O Tribunal de Justiça de Santa Catarina majorou a pena de dois homens que praticaram um arrastão na loja de conveniências de um posto de combustíveis em Forquilhinha e trocaram tiros com policiais militares logo após deixarem o estabelecimento com dinheiro, carteiras e celulares das vítimas. O crime, qualificado como tentativa de latrocínio, foi praticado no final da tarde de 2 de maio de 2017, por volta das 18h15min. A 1ª Câmara Criminal do TJ, em matéria sob a relatoria do desembargador Ariovaldo Rogério Ribeiro da Silva, apreciou apelação interposta tanto pelos réus quanto pelo Ministério Público. O pedido dos acusados para minoração da pena foi rechaçado; já o pleito do MP para recrudescer a reprimenda foi atendido pelo magistrado, pela série de agravantes que cercaram a prática criminosa e foram minuciosamente analisadas pelo relator em seu voto-condutor.

O veículo utilizado no crime, para chegar ao posto, já fora fruto de receptação por parte dos envolvidos. A dupla, com arma em punho, invadiu a loja de conveniência e, aos gritos, determinou que todos ficassem deitados no chão. A caixa do posto teve um revólver apontado para a cabeça. Um dos clientes recebeu chutes nas costas para entregar sua carteira e celular. Com R$ 700,00 em dinheiro e os pertences dos clientes, os homens empreenderam fuga. No pátio do posto, ao se depararem com policiais, trocaram tiros. Por desacerto na pontaria, ninguém foi ferido na ocasião. O carro, ao sair, “cantou” os pneus e passou a ser perseguido por viatura da polícia que, no meio do percurso, apresentou pane e teve que parar no acostamento. O veículo utilizado pela dupla, quilômetros adiante, capotou em uma curva e os homens empreenderam fuga a pé. A prisão de ambos ocorreu dias após o acidente.
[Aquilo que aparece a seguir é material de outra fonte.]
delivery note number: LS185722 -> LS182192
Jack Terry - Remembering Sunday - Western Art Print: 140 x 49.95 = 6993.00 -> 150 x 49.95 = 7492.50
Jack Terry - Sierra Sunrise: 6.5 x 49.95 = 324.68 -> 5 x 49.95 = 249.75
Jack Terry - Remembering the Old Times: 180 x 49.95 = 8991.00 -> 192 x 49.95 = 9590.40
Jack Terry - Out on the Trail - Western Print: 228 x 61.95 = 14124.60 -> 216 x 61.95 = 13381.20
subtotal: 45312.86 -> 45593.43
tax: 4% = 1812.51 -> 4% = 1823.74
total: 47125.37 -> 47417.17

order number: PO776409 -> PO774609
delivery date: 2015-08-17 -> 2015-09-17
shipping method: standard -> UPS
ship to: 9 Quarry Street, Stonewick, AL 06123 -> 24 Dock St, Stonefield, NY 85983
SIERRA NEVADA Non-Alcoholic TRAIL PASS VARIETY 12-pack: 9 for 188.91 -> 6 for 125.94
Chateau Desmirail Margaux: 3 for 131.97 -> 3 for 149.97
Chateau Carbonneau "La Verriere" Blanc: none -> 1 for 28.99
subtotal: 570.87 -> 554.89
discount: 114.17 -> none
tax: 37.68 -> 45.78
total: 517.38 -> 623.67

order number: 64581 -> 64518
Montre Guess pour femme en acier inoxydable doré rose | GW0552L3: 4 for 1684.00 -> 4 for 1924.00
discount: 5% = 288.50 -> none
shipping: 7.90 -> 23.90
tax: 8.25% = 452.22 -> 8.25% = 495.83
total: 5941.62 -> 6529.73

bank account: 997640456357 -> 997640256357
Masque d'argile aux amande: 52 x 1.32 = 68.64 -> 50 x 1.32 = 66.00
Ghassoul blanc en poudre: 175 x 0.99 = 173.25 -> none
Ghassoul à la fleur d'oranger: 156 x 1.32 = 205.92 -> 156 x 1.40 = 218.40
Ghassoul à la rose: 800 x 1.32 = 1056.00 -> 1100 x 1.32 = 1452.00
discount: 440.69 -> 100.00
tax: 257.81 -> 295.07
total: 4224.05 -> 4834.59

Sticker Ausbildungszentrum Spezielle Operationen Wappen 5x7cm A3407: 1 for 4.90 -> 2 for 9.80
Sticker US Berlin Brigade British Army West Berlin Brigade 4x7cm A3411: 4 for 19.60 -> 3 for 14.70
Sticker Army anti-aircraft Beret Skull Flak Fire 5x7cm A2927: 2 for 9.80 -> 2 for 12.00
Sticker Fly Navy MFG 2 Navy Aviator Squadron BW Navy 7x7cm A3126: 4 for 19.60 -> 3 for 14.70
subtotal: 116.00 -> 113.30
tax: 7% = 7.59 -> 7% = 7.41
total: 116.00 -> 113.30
“As consequências do delito de latrocínio tentado excederam a normalidade do tipo penal, pois a conduta ilícita dos réus produziu um abalo intenso nas vítimas”, justificou o relator. Segundo o magistrado, a pessoa que comete um crime de roubo em comunhão de esforços com outro indivíduo, armas em punho, está ciente da eventual reação das vítimas e assume o risco de resultado mais gravoso que a mera subtração patrimonial. A decisão da câmara foi unânime. As penas, ao final, passaram de 11 anos e quatro meses para 13 anos e cinco meses, para um dos homens, e de 13 anos e seis meses para 15 anos e seis meses, para seu comparsa, ambos em regime inicialmente fechado. A sessão da 1ª Câmara Criminal do Tribunal de Justiça foi presidida pela desembargadora Ana Lia Moura Lisboa Carneiro e contou também com a participação do desembargador Paulo Roberto Sartorato, ambos com direito a voto.